(Extracted records)
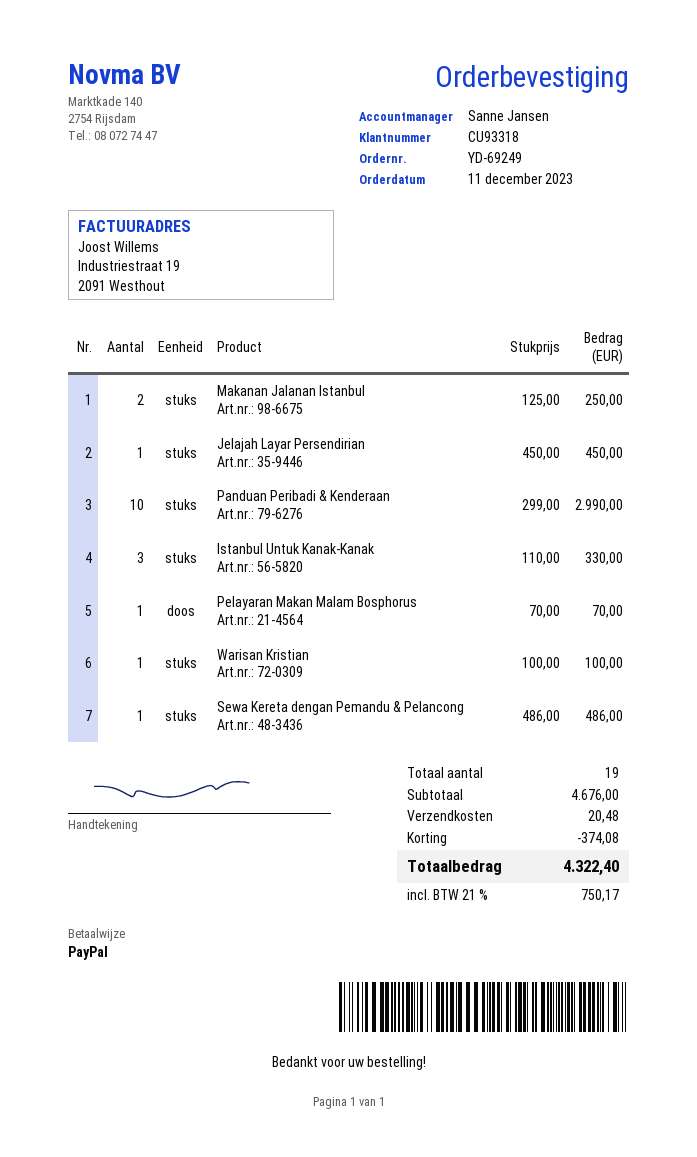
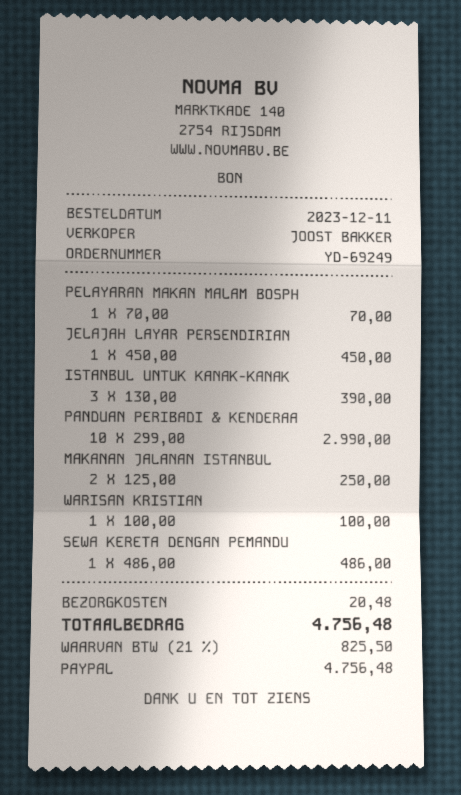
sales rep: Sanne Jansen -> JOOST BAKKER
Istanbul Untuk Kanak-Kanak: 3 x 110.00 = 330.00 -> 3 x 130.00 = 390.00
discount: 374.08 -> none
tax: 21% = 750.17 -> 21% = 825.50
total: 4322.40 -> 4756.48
---
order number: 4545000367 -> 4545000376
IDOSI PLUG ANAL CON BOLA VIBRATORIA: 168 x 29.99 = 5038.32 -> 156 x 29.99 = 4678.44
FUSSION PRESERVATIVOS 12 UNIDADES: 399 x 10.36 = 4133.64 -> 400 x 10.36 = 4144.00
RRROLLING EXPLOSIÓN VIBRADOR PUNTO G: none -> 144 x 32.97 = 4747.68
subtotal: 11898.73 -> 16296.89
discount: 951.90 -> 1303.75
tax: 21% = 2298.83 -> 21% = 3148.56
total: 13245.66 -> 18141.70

TASK PROMPT: Return, with no change at all, every line in the entries above from the line containing "subtotal: 11898.73 -> 16296.89" through the line containing "total: 13245.66 -> 18141.70".

ANSWER SECTION:
subtotal: 11898.73 -> 16296.89
discount: 951.90 -> 1303.75
tax: 21% = 2298.83 -> 21% = 3148.56
total: 13245.66 -> 18141.70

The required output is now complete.